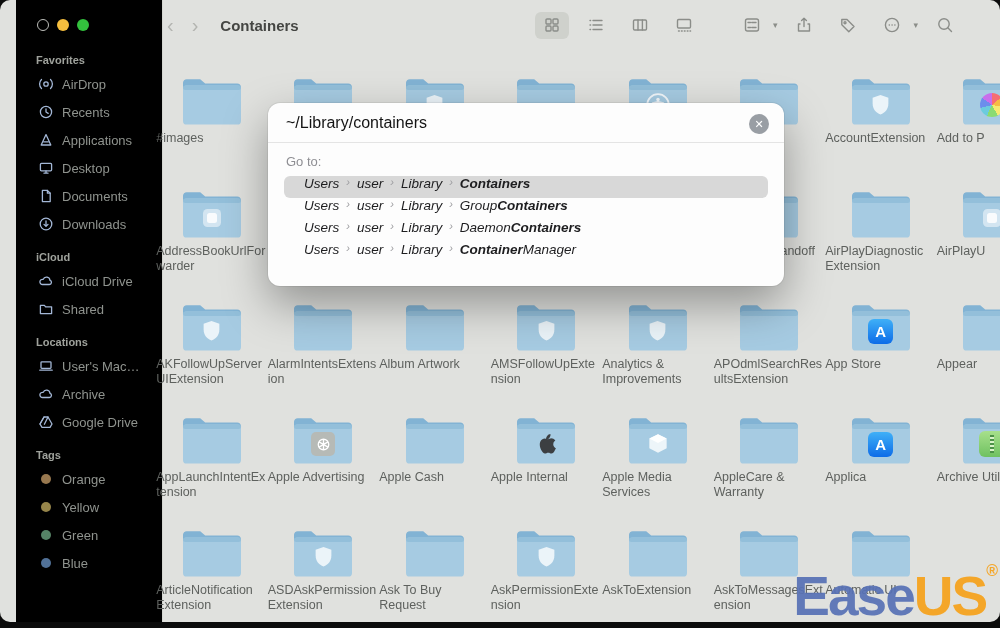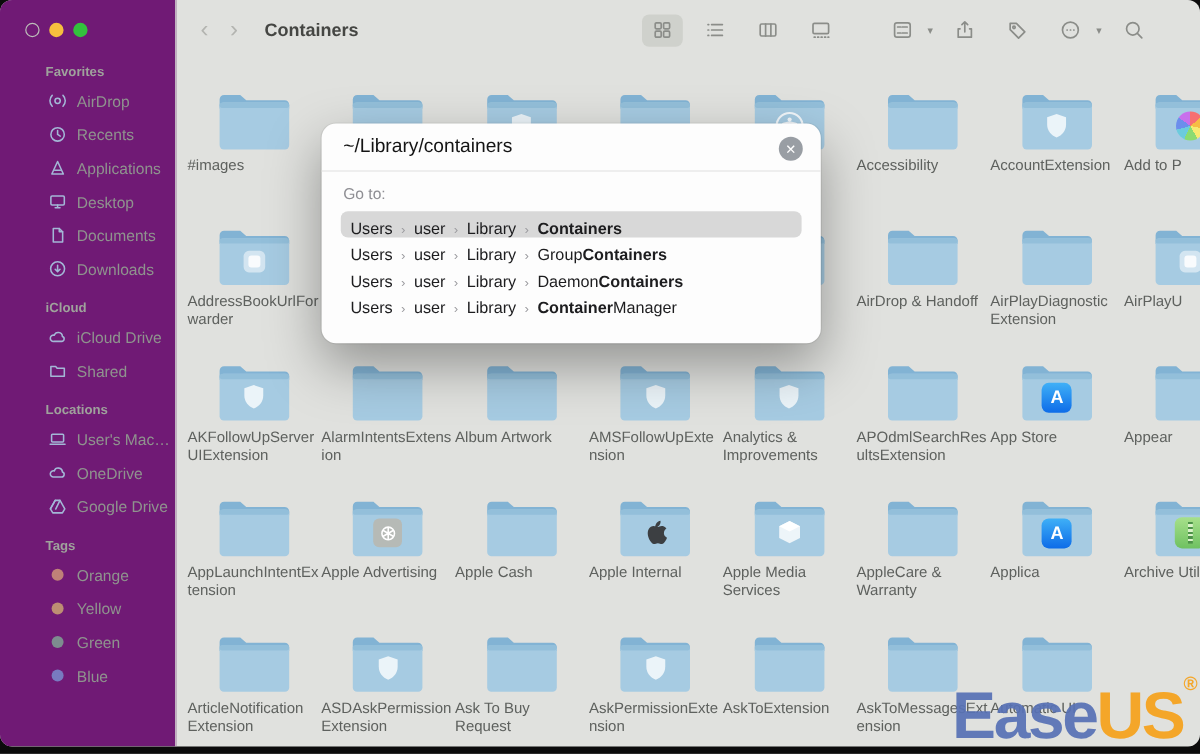--- a/index.html
+++ b/index.html
@@ -9,8 +9,8 @@
             border-radius:10px; overflow:hidden; background:#e0e1de; }
 
   
-  .sidebar { position:absolute; left:0; top:0; width:147px; height:100%;
-             background:#701a75; border-right:1px solid #d4d6d1; padding-top:54px;padding-left:18px; }
+  .sidebar { position:absolute; left:16px; top:0; width:147px; height:100%;
+             background:#000000; border-right:1px solid #d4d6d1; padding-top:54px; }
   .traffic { position:absolute; top:19px; left:21px; display:flex; gap:8px; }
   .traffic span { width:12px; height:12px; border-radius:50%; display:block; }
   .tl-close { background:transparent; border:1.5px solid #bcbdb9; }

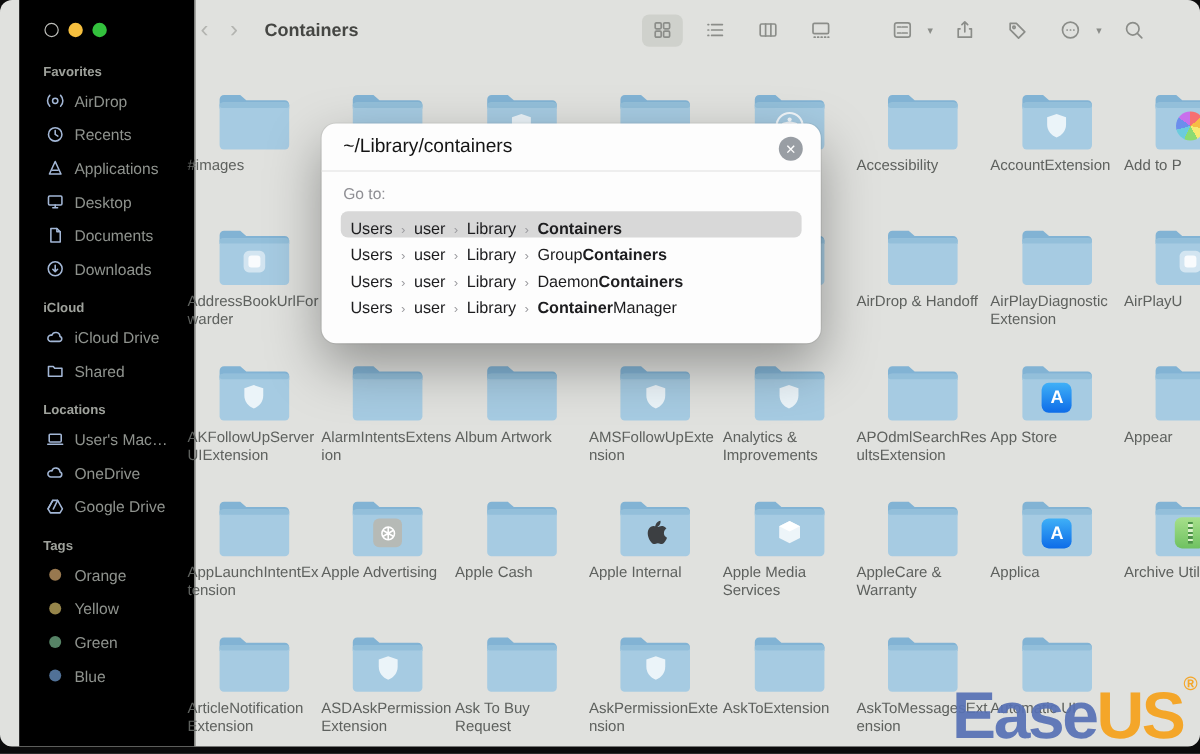--- a/index.html
+++ b/index.html
@@ -59,7 +59,7 @@
                 word-wrap:break-word; }
 
   
-  .dialog { position:absolute; left:268px; top:103px; width:416px;
+  .dialog { position:absolute; left:268px; top:103px; width:516px;
             background:#fdfdfd; border-radius:12px;
             box-shadow:0 18px 45px rgba(0,0,0,.35), 0 0 0 1px rgba(0,0,0,.06);
             z-index:20; }

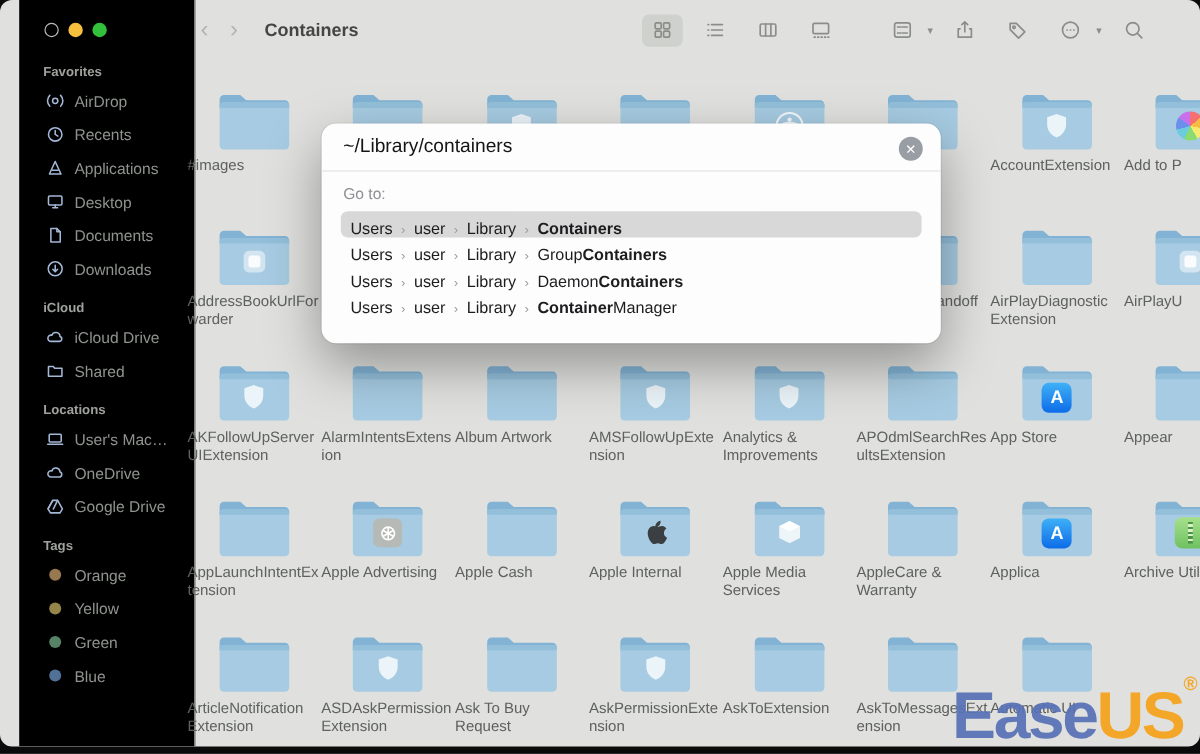--- a/index.html
+++ b/index.html
@@ -74,8 +74,8 @@
                cursor:default; }
   .dlg-body { padding:9px 16px 22px 16px; }
   .dlg-goto { font-size:13px; color:#8e8e93; margin:2px 0 7px 2px; }
-  .sug { display:flex; align-items:flex-end; height:22px; font-size:13.5px;
-         color:#1d1d1f; padding:0 8px; border-radius:6px; white-space:nowrap; }
+  .sug { display:flex; align-items:flex-start; height:22px; font-size:13.5px;
+         color:#1d1d1f; padding:0 20px; border-radius:6px; white-space:nowrap;font-style:italic; }
   .sug.sel { background:#d8d8d8; }
   .sug .sep { color:#9a9a9e; font-size:11px; margin:0 7px; }
   .sug b { font-weight:700; }

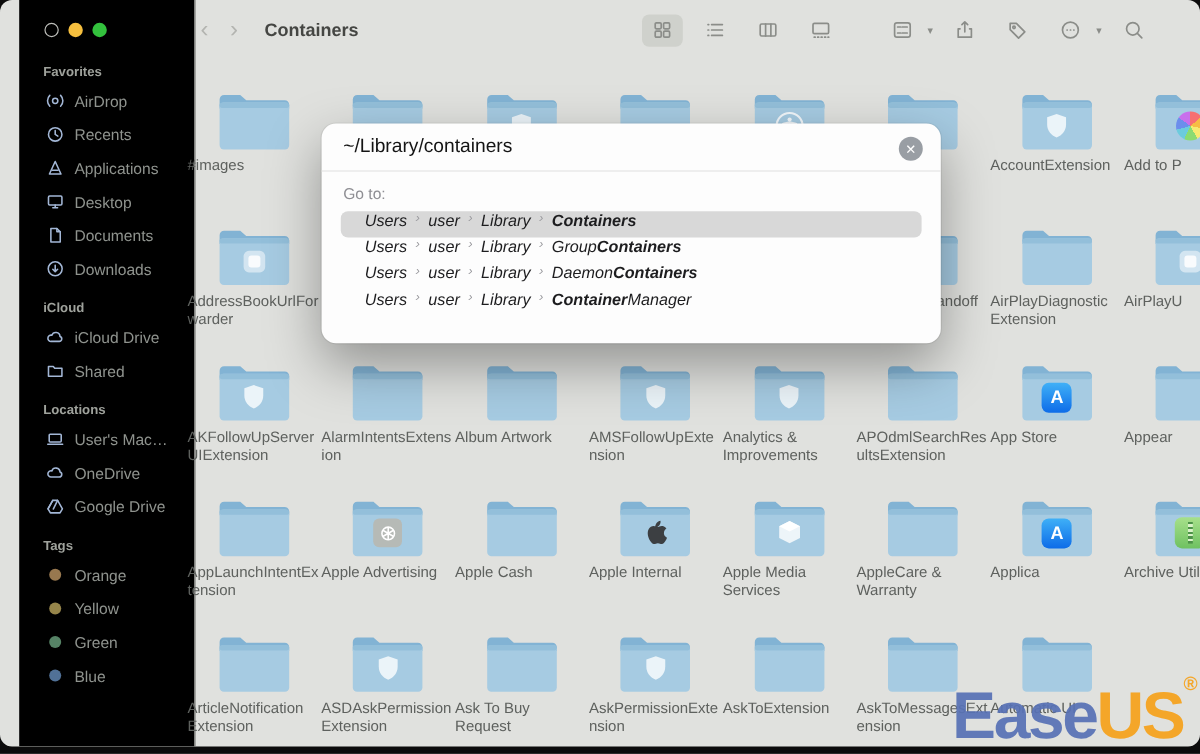--- a/index.html
+++ b/index.html
@@ -194,7 +194,7 @@
                 <path d="M4.7 11.5a2.6 2.6 0 1 1 .5-5.1 3.5 3.5 0 0 1 6.8 1 2.1 2.1 0 0 1-.6 4.1z"></path>
               </svg>
             </span>
-            <span>OneDrive</span>
+            <span>Archive</span>
           </div>
           <div class="sb-item">
             <span class="ic">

::::

• [WORK ITEM]: Give back each entry exactly as it appears. Leave pictures out.

• [ANSWER FOR THIS EXERCISE]:
--- a/index.html
+++ b/index.html
@@ -9,8 +9,8 @@
             border-radius:10px; overflow:hidden; background:#e0e1de; }
 
   
-  .sidebar { position:absolute; left:0; top:0; width:147px; height:100%;
-             background:#701a75; border-right:1px solid #d4d6d1; padding-top:54px;padding-left:18px; }
+  .sidebar { position:absolute; left:16px; top:0; width:147px; height:100%;
+             background:#000000; border-right:1px solid #d4d6d1; padding-top:54px; }
   .traffic { position:absolute; top:19px; left:21px; display:flex; gap:8px; }
   .traffic span { width:12px; height:12px; border-radius:50%; display:block; }
   .tl-close { background:transparent; border:1.5px solid #bcbdb9; }

--- a/index.html
+++ b/index.html
@@ -59,7 +59,7 @@
                 word-wrap:break-word; }
 
   
-  .dialog { position:absolute; left:268px; top:103px; width:416px;
+  .dialog { position:absolute; left:268px; top:103px; width:516px;
             background:#fdfdfd; border-radius:12px;
             box-shadow:0 18px 45px rgba(0,0,0,.35), 0 0 0 1px rgba(0,0,0,.06);
             z-index:20; }

--- a/index.html
+++ b/index.html
@@ -74,8 +74,8 @@
                cursor:default; }
   .dlg-body { padding:9px 16px 22px 16px; }
   .dlg-goto { font-size:13px; color:#8e8e93; margin:2px 0 7px 2px; }
-  .sug { display:flex; align-items:flex-end; height:22px; font-size:13.5px;
-         color:#1d1d1f; padding:0 8px; border-radius:6px; white-space:nowrap; }
+  .sug { display:flex; align-items:flex-start; height:22px; font-size:13.5px;
+         color:#1d1d1f; padding:0 20px; border-radius:6px; white-space:nowrap;font-style:italic; }
   .sug.sel { background:#d8d8d8; }
   .sug .sep { color:#9a9a9e; font-size:11px; margin:0 7px; }
   .sug b { font-weight:700; }

--- a/index.html
+++ b/index.html
@@ -194,7 +194,7 @@
                 <path d="M4.7 11.5a2.6 2.6 0 1 1 .5-5.1 3.5 3.5 0 0 1 6.8 1 2.1 2.1 0 0 1-.6 4.1z"></path>
               </svg>
             </span>
-            <span>OneDrive</span>
+            <span>Archive</span>
           </div>
           <div class="sb-item">
             <span class="ic">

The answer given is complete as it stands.